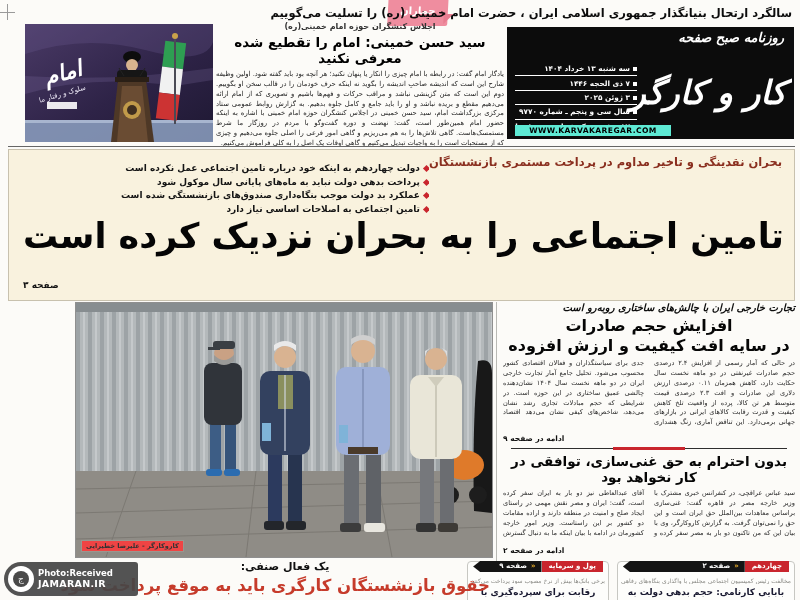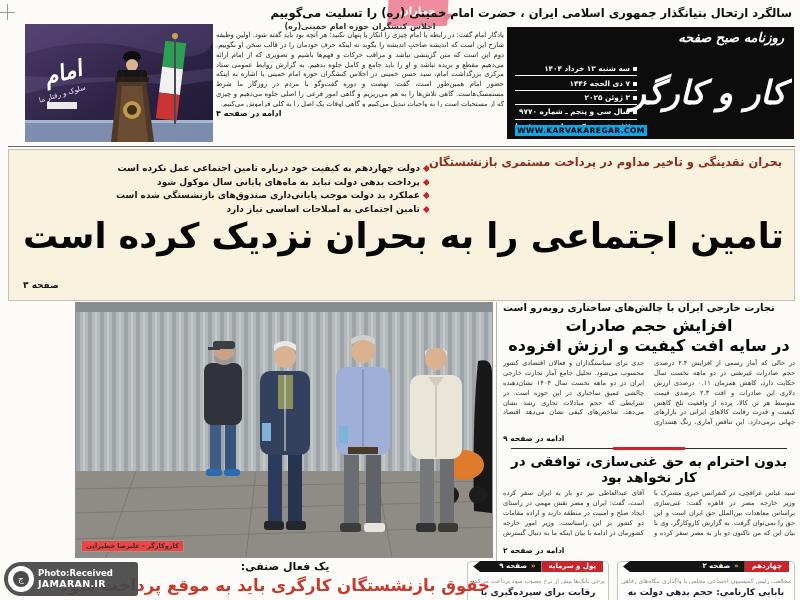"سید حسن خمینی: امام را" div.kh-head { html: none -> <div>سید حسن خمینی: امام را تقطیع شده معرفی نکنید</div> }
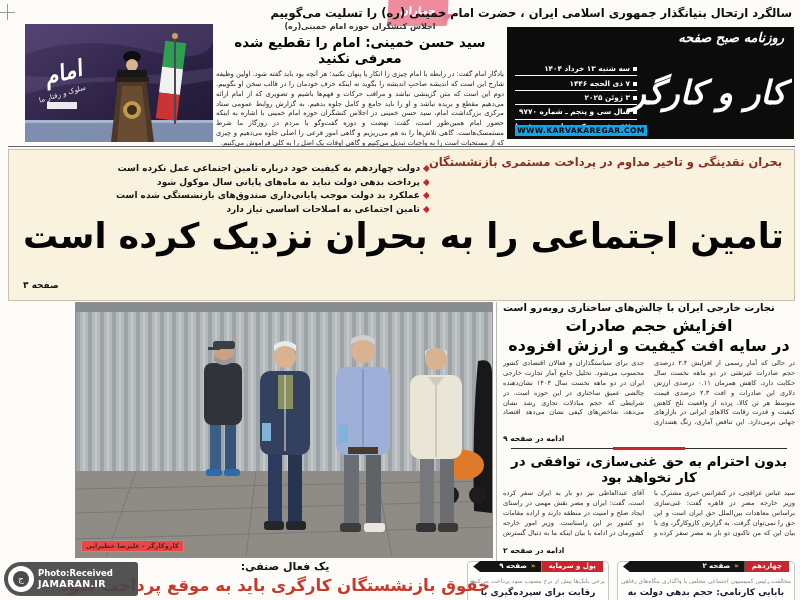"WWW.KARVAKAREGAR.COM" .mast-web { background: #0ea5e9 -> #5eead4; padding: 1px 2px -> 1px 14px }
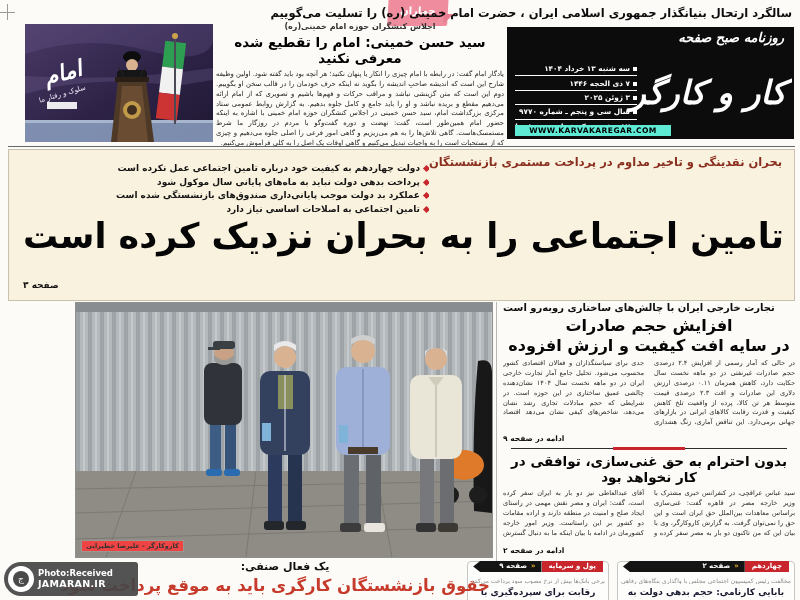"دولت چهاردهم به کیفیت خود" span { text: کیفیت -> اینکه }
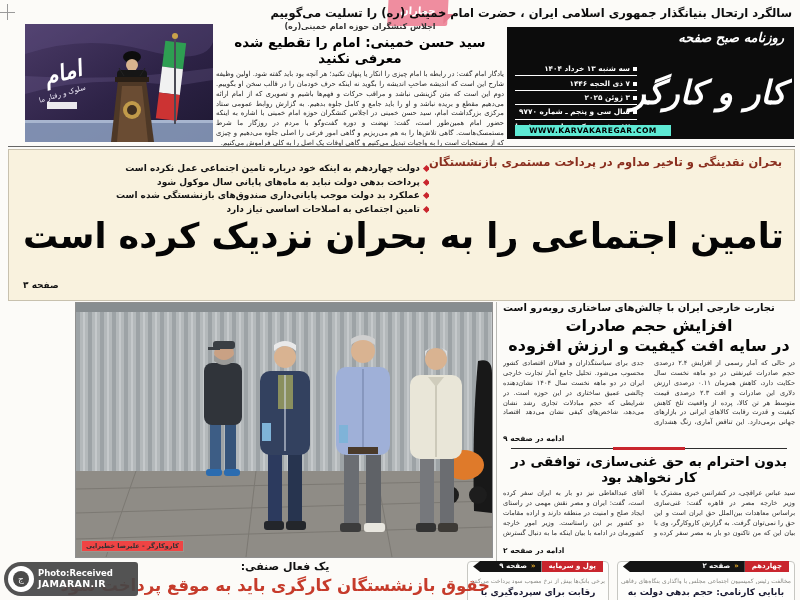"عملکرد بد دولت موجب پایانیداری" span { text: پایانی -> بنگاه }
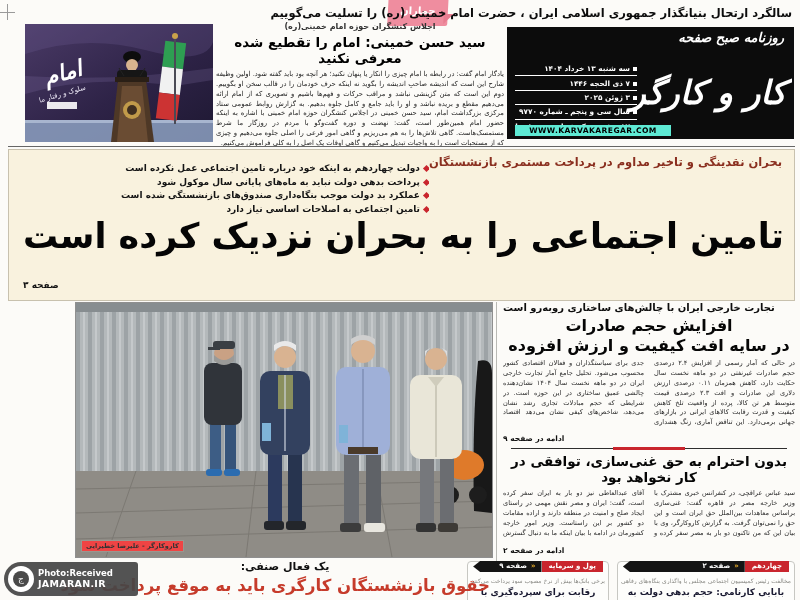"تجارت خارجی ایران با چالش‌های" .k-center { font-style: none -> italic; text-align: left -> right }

---+---

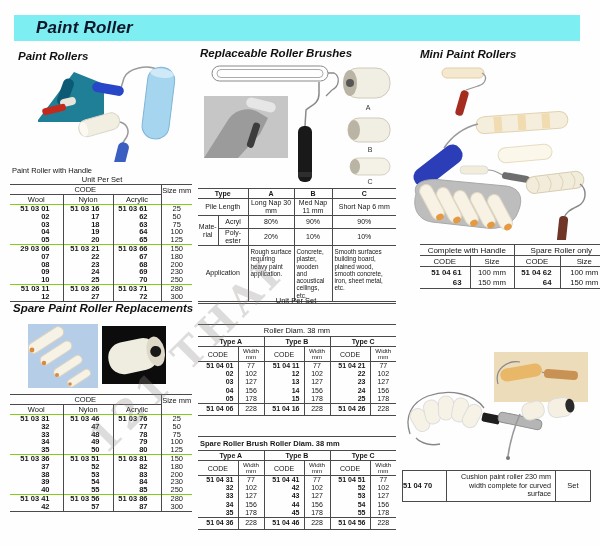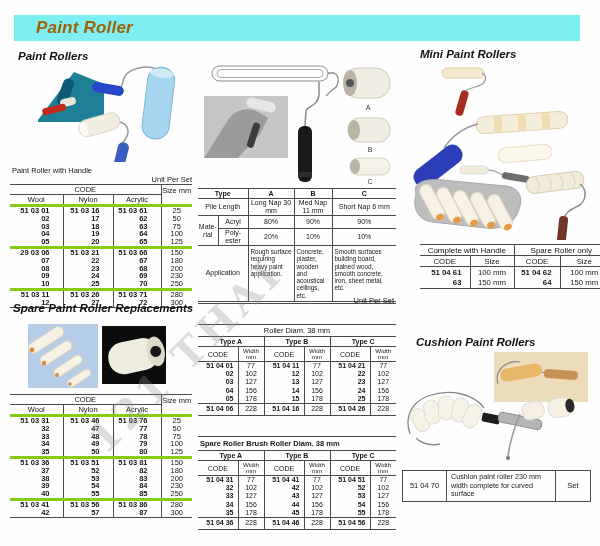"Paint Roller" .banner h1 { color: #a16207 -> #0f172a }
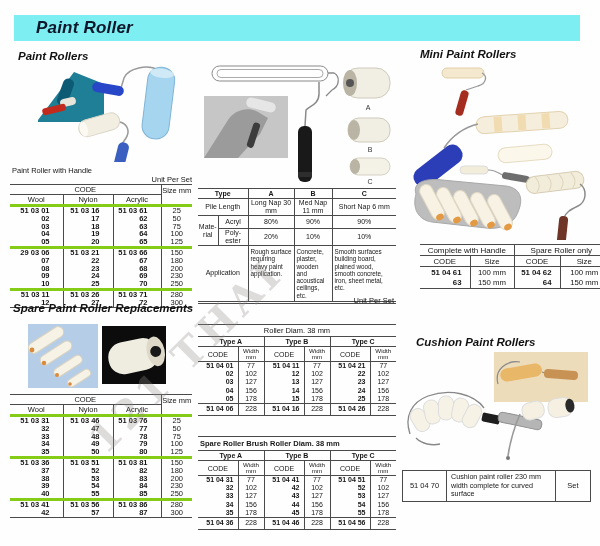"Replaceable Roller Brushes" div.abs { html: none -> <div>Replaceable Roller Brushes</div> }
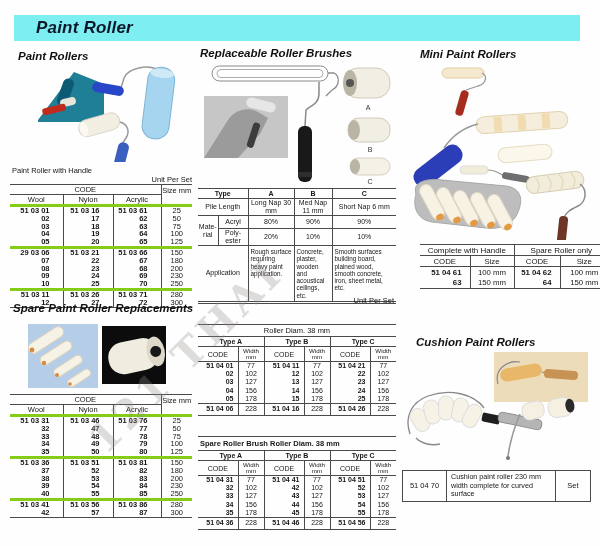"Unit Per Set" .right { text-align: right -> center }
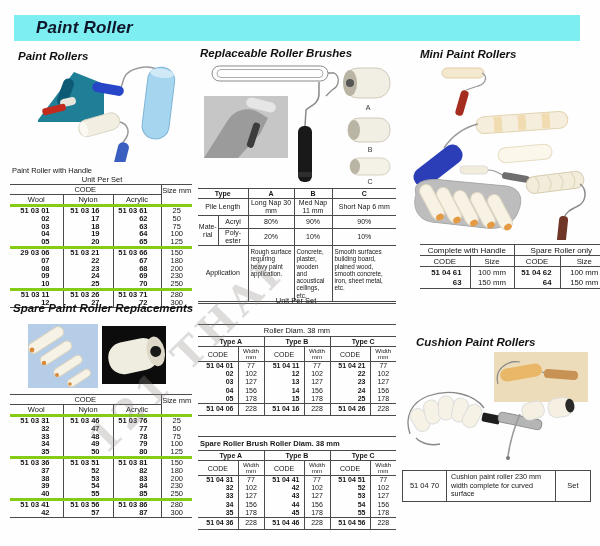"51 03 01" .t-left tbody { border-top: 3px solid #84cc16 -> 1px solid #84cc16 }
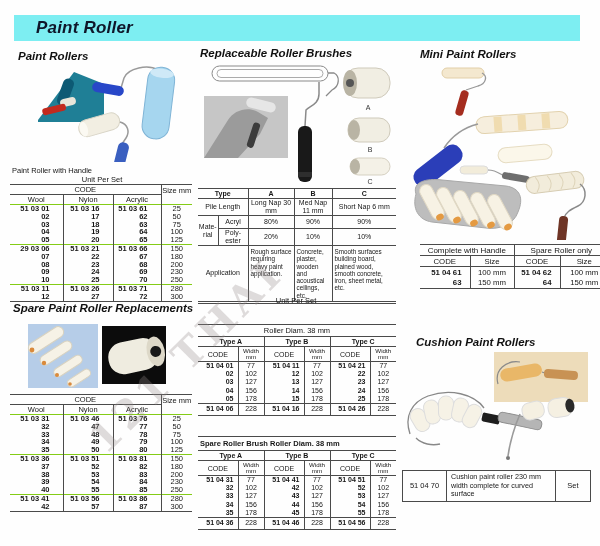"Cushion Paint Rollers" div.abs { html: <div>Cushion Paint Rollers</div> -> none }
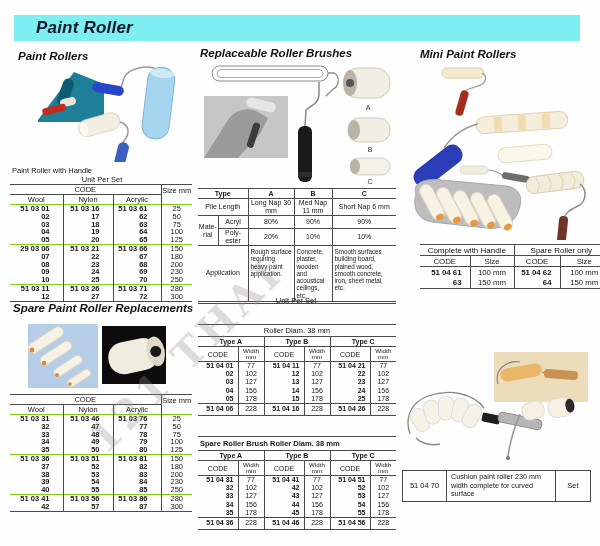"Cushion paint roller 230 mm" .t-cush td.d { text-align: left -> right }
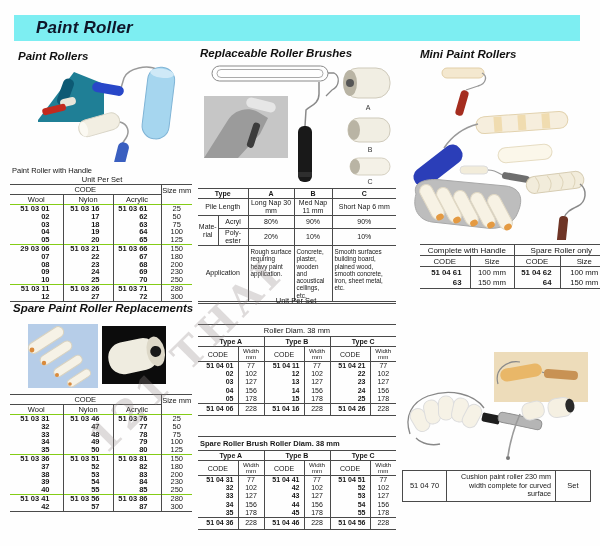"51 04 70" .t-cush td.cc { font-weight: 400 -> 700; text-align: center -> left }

---+---

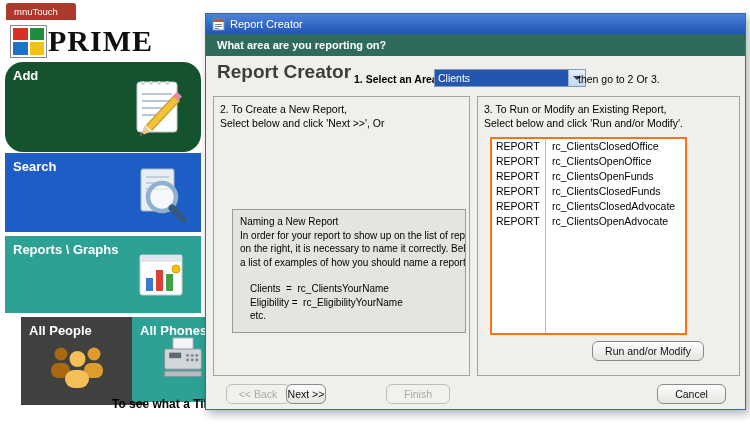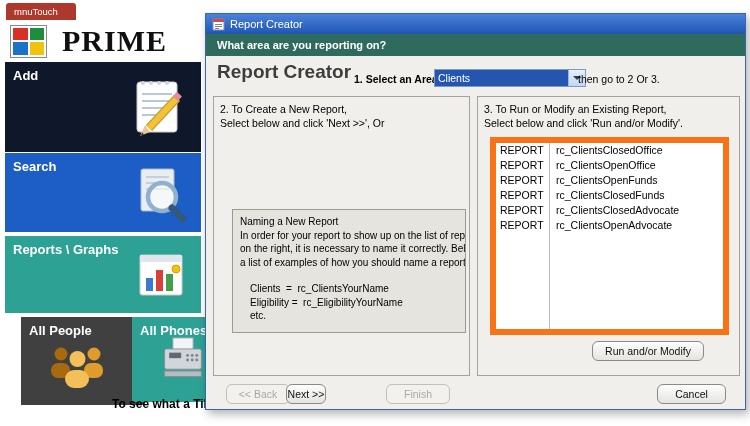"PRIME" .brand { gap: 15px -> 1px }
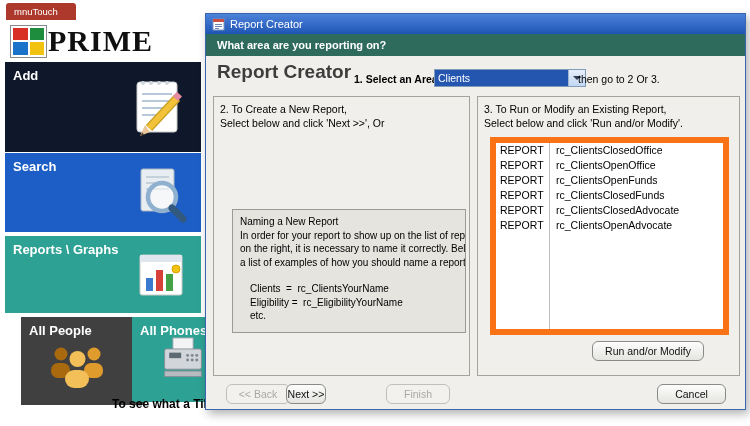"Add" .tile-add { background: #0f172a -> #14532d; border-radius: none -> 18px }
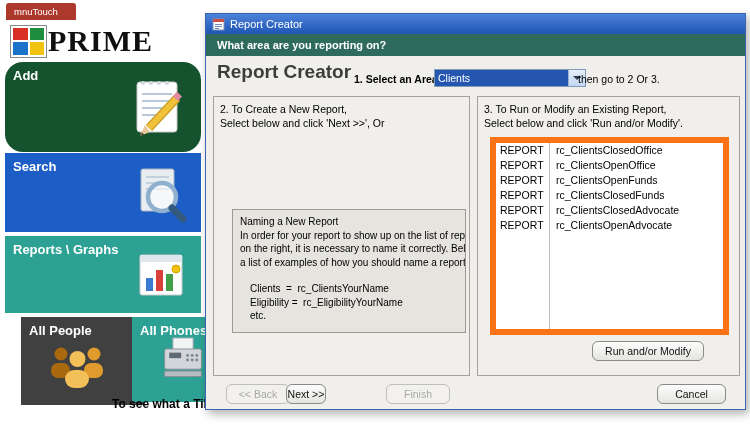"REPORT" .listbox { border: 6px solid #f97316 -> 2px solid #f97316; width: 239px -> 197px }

---+---

> **YOUR GOAL**: The answer is the lines above from the one with "none -> <div>سید" to the one with "خارجی ایران با", set down exactly, with no pictures.

> **REPLY TO THE TASK**:
"سید حسن خمینی: امام را" div.kh-head { html: none -> <div>سید حسن خمینی: امام را تقطیع شده معرفی نکنید</div> }
"WWW.KARVAKAREGAR.COM" .mast-web { background: #0ea5e9 -> #5eead4; padding: 1px 2px -> 1px 14px }
"دولت چهاردهم به کیفیت خود" span { text: کیفیت -> اینکه }
"عملکرد بد دولت موجب پایانیداری" span { text: پایانی -> بنگاه }
"تجارت خارجی ایران با چالش‌های" .k-center { font-style: none -> italic; text-align: left -> right }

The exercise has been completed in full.